This section is from the book "A History Of Furniture", by Albert Jacquemart. Also available from Amazon: A History Of Furniture.
This section is from the "" book, by .
IVORY also is one of the most valuable materials for the artist. It is easily cut and polished; the tone imparted to it by time is warm and mellow, while its grain enhances the beauty of the workmanship. Hence the ancients had fully recognised its claims, employing it not only for their valuable furniture, but also for sculpture on a larger scale, as shown by the chryselephantine Minerva that the Duc de Luynes has essayed to restore.
Egypt could scarcely have overlooked such a beautiful material, and we now know to what good account she turned it. Asia Minor also employed ivory in its objects of luxury, such as the hilts of its arms; and the collections in the Louvre have enabled us to admire the spirit breathed into their roaring lions by the statuaries of Nineveh and Khorsabad.
Amongst both the Romans and Greeks, ivory was used to make the elegant caskets (pyxis) in which the ladies kept their ornaments and various articles of the toilet. Of ivory were also the handles of the mirrors in which they studied the effect of their costume, or of the flabellum, or fan, with which they cooled the atmosphere around them.
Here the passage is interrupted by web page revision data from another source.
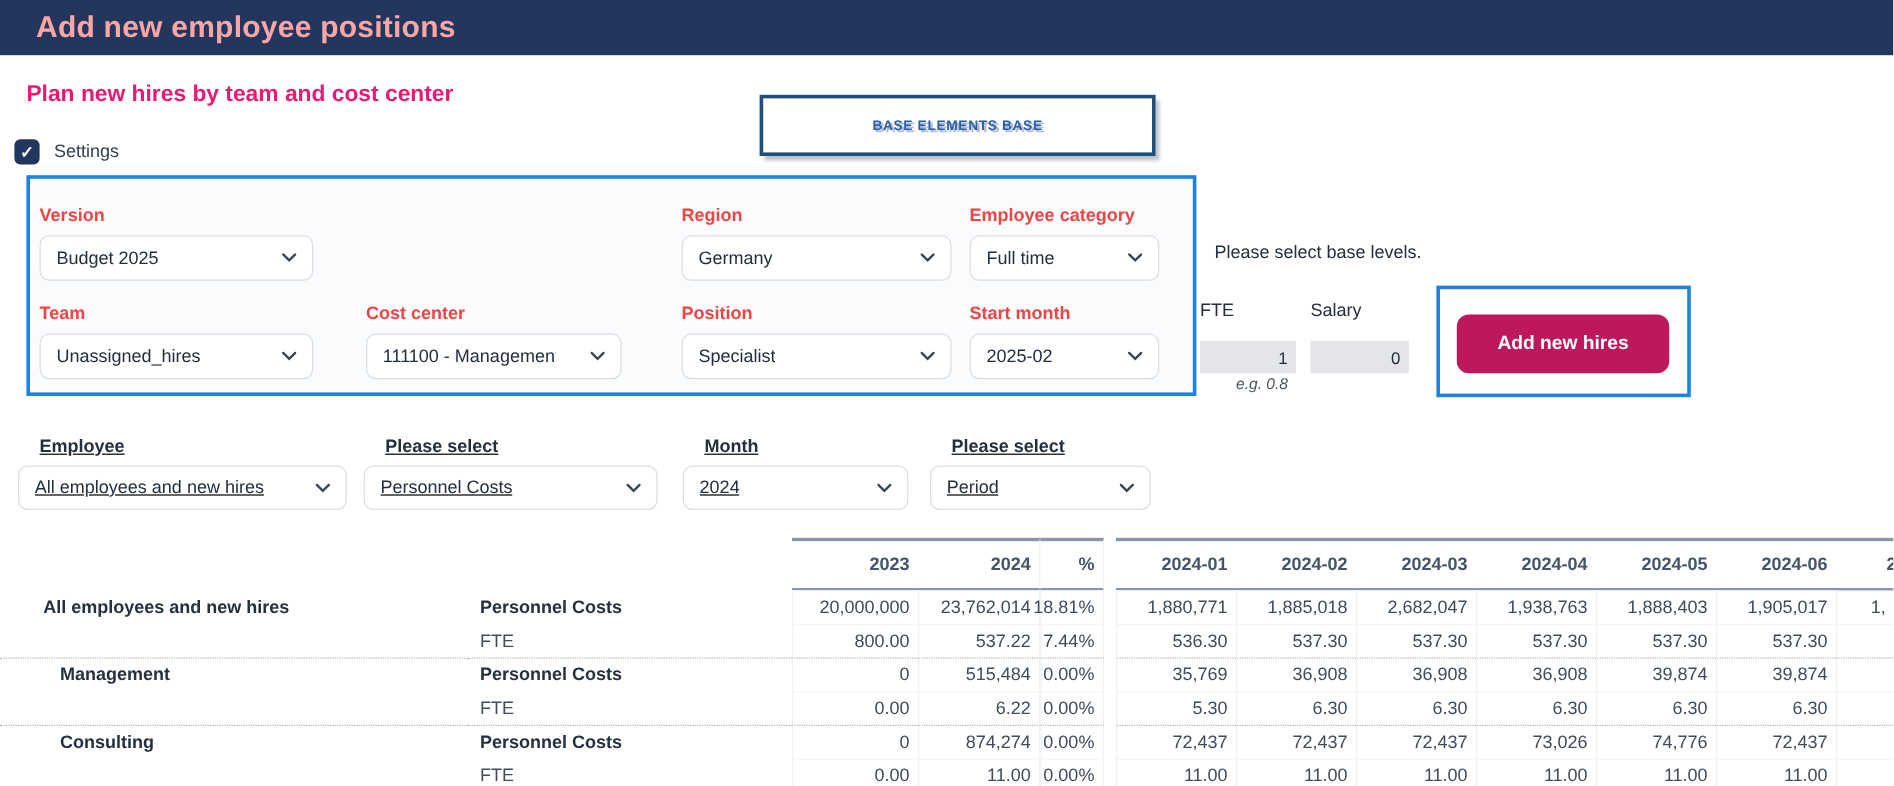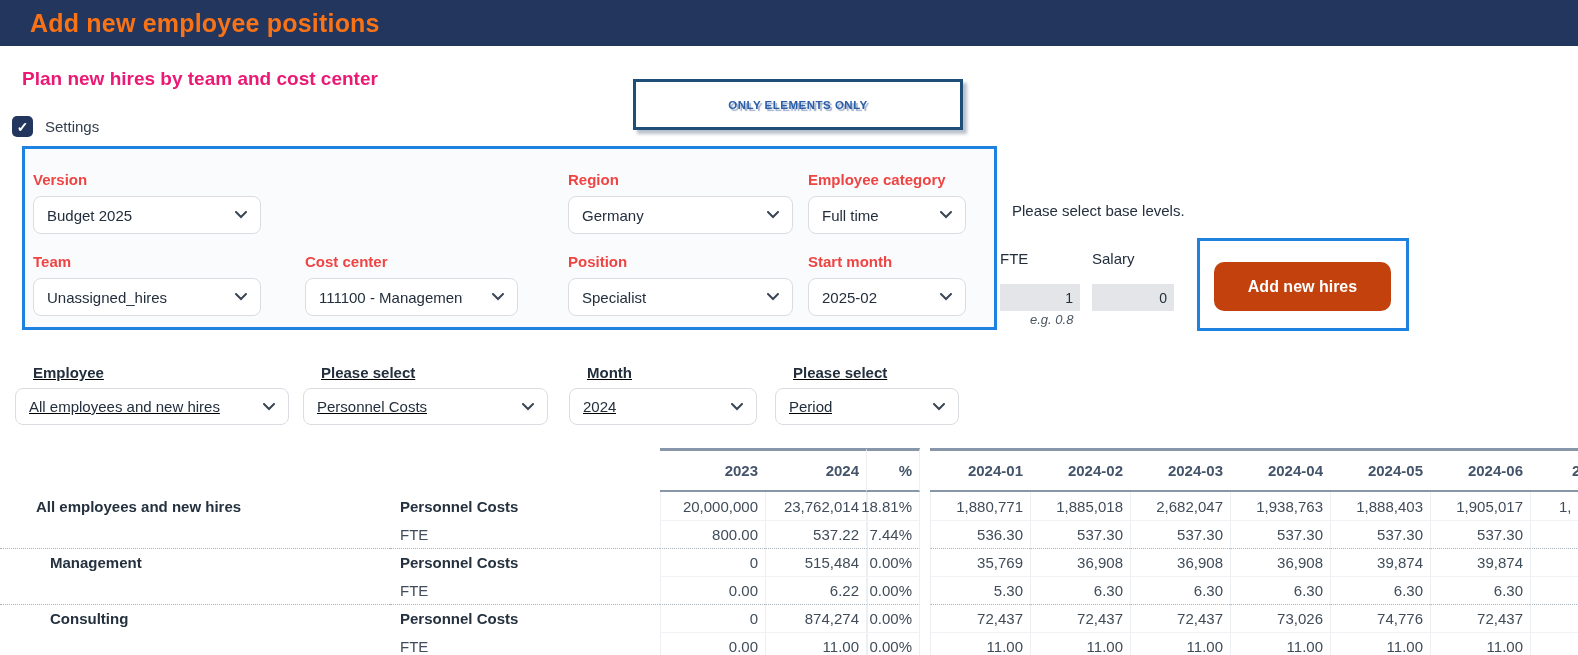--- a/index.html
+++ b/index.html
@@ -2,21 +2,21 @@
 <html><head>
 <meta charset="utf-8">
 <style>
   * { box-sizing: border-box; margin: 0; padding: 0; }
   html,body { width:1578px; height:655px; }
   body { font-family: "Liberation Sans", sans-serif; background:#ffffff; overflow:hidden; }
   .app { position:relative; width:1578px; height:655px; background:#ffffff; overflow:hidden; }
 
   
   .topbar { position:absolute; left:0; top:0; width:1578px; height:46px; background:#22365E; display:flex; align-items:center; }
-  .topbar h1 { color:#f97316; font-size:25px; font-weight:bold; margin-left:30px; letter-spacing:.2px; }
+  .topbar h1 { color:#fca5a5; font-size:25px; font-weight:bold; margin-left:30px; letter-spacing:.2px; }
 
   
   .subtitle { position:absolute; left:22px; top:68px; color:#EB1874; font-size:19px; font-weight:bold; }
 
   
   .banner { position:absolute; left:633px; top:79px; width:330px; height:51px; background:#ffffff;
             border:3px solid #1F4E79; box-shadow:4px 4px 3px rgba(150,160,175,.65);
             display:flex; align-items:center; justify-content:center; }
   .banner span { color:#2B5DA8; font-size:11.5px; font-weight:bold; letter-spacing:.5px;
                  text-shadow:2px 2px 1px rgba(130,150,185,.8); }
@@ -44,21 +44,21 @@
   .f7 { left:543px; top:104px; width:225px; }
   .f8 { left:783px; top:104px; width:158px; }
 
   
   .hint { position:absolute; left:1012px; top:202px; font-size:15px; color:#232F3D; }
   .minilabel { position:absolute; font-size:15px; color:#232F3D; }
   .mini-input { position:absolute; height:27px; background:#E3E5E8; border:none; text-align:right;
                 padding-right:7px; font-size:14px; color:#232F3D; font-family:"Liberation Sans",sans-serif; }
   .example { position:absolute; left:1030px; top:312px; font-size:13px; font-style:italic; color:#4A5560; }
   .add-wrap { position:absolute; left:1197px; top:238px; width:212px; height:93px; border:3px solid #1E82E0; }
-  .add-btn { position:absolute; left:14px; top:21px; width:177px; height:49px; background:#c2410c; border:none;
+  .add-btn { position:absolute; left:14px; top:21px; width:177px; height:49px; background:#be185d; border:none;
              border-radius:10px; color:#ffffff; font-size:16px; font-weight:bold; cursor:pointer;
              font-family:"Liberation Sans",sans-serif; }
 
   
   .fgroup { position:absolute;text-decoration:underline; }
   .fgroup .flabel { font-size:15px; font-weight:bold; color:#232F3D; margin-left:18px; }
   .fg1 { left:15px;  top:364px; width:274px; }
   .fg2 { left:303px; top:364px; width:245px; }
   .fg3 { left:569px; top:364px; width:188px; }
   .fg4 { left:775px; top:364px; width:184px; }
@@ -90,21 +90,21 @@
 
 <div class="app">
 
   <header class="topbar">
     <h1>Add new employee positions</h1>
   </header>
 
   <div class="subtitle">Plan new hires by team and cost center</div>
 
   <div class="banner">
-    <span>ONLY ELEMENTS ONLY</span>
+    <span>BASE ELEMENTS BASE</span>
   </div>
 
   <div class="settings-row">
     <div class="checkbox">
       <span class="tick">✓</span>
     </div>
     <span class="cap">Settings</span>
   </div>
 
   <section class="panel">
Some of these ancient works, still surviving in collections, show the advancement of the art, and account for the preservation in history of the names of the renowned "eborarii," P. Clodius Bromius, Q. Considius Eumolpus, P. Matrinius Eutyches and L. Plotinus Sabinus.
To a pyx, doubtless, belonged the charming carved bas-relief of two cupids, now in the cabinet of Baron Charles Davillier. The "applied" statuettes in the Cabinet of Medals were mostly intended for similar purposes or served as handles for various utensils.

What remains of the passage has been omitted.